Bitcoin traders holding between 100 and 10,000 BTC realized average daily losses of $337 million in Q1 2026, marking their worst quarter since 2022, according to Glassnode data.
Key takeaways:
- Bitcoin fell more than 20% the last time whales realized losses at a similar pace in 2022.
- Long-term holders are now also selling at a loss — a sign of capitulation that could point to further downside ahead.
Bitcoin “whales” and “sharks” have realized a combined $30.91 billion in losses so far in 2026, signaling significant capitulation among large holders.
Realized loss measures the total dollar value lost when Bitcoin is sold on-chain below its purchase price. Two major cohorts have driven this trend: “sharks,” holding 100–1,000 BTC, and “whales,” with 1,000–10,000 BTC.
In the first quarter, sharks accounted for average daily losses of $188.5 million, while whales added another $147.5 million per day.

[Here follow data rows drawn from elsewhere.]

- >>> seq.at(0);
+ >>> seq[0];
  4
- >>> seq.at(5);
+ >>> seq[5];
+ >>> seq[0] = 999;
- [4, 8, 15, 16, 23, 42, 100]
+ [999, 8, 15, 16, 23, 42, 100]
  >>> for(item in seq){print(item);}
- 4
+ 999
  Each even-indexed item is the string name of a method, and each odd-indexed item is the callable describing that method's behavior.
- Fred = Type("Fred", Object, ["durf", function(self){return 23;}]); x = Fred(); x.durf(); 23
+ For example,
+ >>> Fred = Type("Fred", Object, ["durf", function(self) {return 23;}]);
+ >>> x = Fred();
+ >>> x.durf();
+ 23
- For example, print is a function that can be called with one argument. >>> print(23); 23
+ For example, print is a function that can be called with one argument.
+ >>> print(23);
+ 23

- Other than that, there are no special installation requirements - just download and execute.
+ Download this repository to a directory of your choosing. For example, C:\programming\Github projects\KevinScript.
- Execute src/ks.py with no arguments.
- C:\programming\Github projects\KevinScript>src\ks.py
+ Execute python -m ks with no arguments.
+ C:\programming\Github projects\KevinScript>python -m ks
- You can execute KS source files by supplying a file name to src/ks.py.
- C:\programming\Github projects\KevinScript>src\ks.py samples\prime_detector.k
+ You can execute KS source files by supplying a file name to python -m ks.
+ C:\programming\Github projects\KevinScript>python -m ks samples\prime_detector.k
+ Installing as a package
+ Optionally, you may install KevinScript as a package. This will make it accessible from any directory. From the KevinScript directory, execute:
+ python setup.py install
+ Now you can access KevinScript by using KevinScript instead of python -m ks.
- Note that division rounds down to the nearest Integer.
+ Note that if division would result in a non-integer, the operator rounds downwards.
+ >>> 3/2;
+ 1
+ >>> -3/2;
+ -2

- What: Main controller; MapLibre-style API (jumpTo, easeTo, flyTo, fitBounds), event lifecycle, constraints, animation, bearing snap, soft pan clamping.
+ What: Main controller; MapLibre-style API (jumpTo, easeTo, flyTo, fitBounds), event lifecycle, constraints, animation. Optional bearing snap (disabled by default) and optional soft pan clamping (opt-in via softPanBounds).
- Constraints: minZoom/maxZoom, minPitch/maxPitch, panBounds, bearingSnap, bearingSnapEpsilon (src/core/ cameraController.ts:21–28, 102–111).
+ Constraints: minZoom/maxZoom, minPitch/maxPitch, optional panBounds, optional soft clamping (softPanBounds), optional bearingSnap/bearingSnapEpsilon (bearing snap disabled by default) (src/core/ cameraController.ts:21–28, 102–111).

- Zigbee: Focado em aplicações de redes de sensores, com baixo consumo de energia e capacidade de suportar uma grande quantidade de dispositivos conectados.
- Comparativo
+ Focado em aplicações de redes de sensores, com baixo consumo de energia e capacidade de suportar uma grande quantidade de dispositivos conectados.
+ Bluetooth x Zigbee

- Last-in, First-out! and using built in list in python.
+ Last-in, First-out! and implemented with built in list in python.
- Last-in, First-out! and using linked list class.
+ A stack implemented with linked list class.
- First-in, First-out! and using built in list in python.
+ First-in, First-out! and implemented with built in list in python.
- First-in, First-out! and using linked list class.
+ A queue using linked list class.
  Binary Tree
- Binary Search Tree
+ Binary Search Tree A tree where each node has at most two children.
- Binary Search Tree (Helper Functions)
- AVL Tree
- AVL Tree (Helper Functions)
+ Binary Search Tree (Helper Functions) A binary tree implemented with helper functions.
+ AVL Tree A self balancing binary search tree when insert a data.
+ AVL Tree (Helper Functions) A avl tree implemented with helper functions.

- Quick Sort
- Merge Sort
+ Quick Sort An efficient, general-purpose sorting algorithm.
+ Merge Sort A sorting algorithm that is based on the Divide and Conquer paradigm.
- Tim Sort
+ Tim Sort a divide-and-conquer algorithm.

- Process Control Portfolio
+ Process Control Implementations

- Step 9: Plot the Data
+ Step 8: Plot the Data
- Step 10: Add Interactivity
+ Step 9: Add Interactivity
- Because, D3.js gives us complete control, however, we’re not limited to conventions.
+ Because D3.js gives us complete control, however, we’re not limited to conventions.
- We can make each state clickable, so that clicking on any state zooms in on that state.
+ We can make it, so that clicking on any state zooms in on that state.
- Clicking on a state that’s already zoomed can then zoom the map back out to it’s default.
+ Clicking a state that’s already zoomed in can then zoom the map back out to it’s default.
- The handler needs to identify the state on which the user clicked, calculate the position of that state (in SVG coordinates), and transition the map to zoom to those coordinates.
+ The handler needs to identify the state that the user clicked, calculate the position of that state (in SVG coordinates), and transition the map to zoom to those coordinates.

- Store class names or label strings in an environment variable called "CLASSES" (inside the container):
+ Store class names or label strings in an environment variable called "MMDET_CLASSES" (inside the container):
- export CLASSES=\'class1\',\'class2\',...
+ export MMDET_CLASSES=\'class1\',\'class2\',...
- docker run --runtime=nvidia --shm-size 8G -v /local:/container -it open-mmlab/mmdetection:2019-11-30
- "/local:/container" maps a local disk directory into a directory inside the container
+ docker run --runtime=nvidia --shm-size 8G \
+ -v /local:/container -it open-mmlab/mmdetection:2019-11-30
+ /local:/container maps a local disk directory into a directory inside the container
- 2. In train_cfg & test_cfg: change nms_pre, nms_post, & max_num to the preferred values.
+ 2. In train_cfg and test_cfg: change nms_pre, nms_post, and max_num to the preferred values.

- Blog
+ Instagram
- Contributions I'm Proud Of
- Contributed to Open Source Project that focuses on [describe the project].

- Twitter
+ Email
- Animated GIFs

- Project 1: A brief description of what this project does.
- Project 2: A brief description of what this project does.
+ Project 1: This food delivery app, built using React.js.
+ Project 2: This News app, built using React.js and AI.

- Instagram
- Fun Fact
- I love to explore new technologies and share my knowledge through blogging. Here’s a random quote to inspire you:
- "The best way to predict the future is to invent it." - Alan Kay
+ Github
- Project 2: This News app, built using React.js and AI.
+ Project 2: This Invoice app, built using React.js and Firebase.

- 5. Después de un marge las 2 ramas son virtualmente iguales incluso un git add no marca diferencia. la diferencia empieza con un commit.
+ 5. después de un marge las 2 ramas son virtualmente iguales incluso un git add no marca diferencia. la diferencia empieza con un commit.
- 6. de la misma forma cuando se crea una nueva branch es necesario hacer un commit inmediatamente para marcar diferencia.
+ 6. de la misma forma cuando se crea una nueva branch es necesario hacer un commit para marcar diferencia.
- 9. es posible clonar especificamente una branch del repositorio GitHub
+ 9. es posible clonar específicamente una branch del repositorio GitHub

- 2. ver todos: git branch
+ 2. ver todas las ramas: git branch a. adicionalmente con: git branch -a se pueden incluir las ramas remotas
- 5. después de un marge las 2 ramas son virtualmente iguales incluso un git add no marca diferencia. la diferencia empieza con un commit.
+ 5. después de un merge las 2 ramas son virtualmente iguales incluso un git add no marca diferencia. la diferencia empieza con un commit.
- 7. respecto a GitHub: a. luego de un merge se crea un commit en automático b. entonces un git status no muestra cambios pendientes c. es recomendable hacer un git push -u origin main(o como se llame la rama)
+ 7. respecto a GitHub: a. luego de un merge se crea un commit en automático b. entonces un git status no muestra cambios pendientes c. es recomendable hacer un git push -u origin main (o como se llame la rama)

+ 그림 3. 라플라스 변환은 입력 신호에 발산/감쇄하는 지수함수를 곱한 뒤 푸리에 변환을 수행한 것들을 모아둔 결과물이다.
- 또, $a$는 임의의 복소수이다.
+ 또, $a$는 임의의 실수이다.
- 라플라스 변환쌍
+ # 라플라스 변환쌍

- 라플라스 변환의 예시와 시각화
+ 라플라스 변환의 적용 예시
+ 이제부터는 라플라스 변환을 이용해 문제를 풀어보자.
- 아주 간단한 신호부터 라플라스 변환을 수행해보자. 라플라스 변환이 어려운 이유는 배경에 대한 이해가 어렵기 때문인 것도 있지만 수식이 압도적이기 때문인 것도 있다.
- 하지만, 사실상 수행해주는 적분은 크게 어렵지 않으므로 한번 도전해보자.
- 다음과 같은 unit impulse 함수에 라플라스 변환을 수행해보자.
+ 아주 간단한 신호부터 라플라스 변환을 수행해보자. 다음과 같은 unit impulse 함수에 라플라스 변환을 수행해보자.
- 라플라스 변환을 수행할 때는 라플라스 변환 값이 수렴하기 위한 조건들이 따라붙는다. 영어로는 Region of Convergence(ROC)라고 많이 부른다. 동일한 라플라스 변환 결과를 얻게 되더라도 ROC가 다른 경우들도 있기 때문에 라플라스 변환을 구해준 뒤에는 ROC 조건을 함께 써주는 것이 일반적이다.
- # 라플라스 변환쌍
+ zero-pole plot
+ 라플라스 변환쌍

Together, these large holders have realized approximately $30.91 billion in losses so far in 2026.
Their losses in Q1 2026 rank among the most severe on record, second only to Q2 2022, when average daily realized losses reached around $396 million.

In Q2 2022, Bitcoin’s price plunged more than 50%, followed by an additional 20% decline by year-end. The downturn was fueled by a series of major industry shocks — including the Terra collapse, the Celsius withdrawal freeze, and the failure of Three Arrows Capital — which triggered widespread panic and drained liquidity and confidence across the crypto market.

In 2026, Bitcoin has faced pressure from a different set of catalysts, including inflation fears tied to geopolitical tensions, concerns around quantum security, and broader strain in the AI-driven risk trade.
As a result, whales and sharks appear to be cutting losses in anticipation of further downside, increasing the likelihood of a bear market similar to 2022, with a potential bottom forming around Q4 2026.
Additional downside risk is reflected in long-term holder behavior. Data from Glassnode’s Long-Term Holder Realized Loss metric — which tracks losses from coins held for more than six months before being sold — shows losses remaining elevated at roughly $200 million per day on a 30-day average since November 2025.

“A sustained drop in realized losses to below $25 million per day would signal a clearer exhaustion of selling pressure,” Glassnode analysts said in their weekly report published Wednesday, adding:
“A prerequisite for the base formation that historically precedes a sustainable bull market transition.”
Taken together, these headwinds have strengthened expectations of a deeper Bitcoin correction, with some analysts identifying the $40,000–$50,000 range as a potential bottom.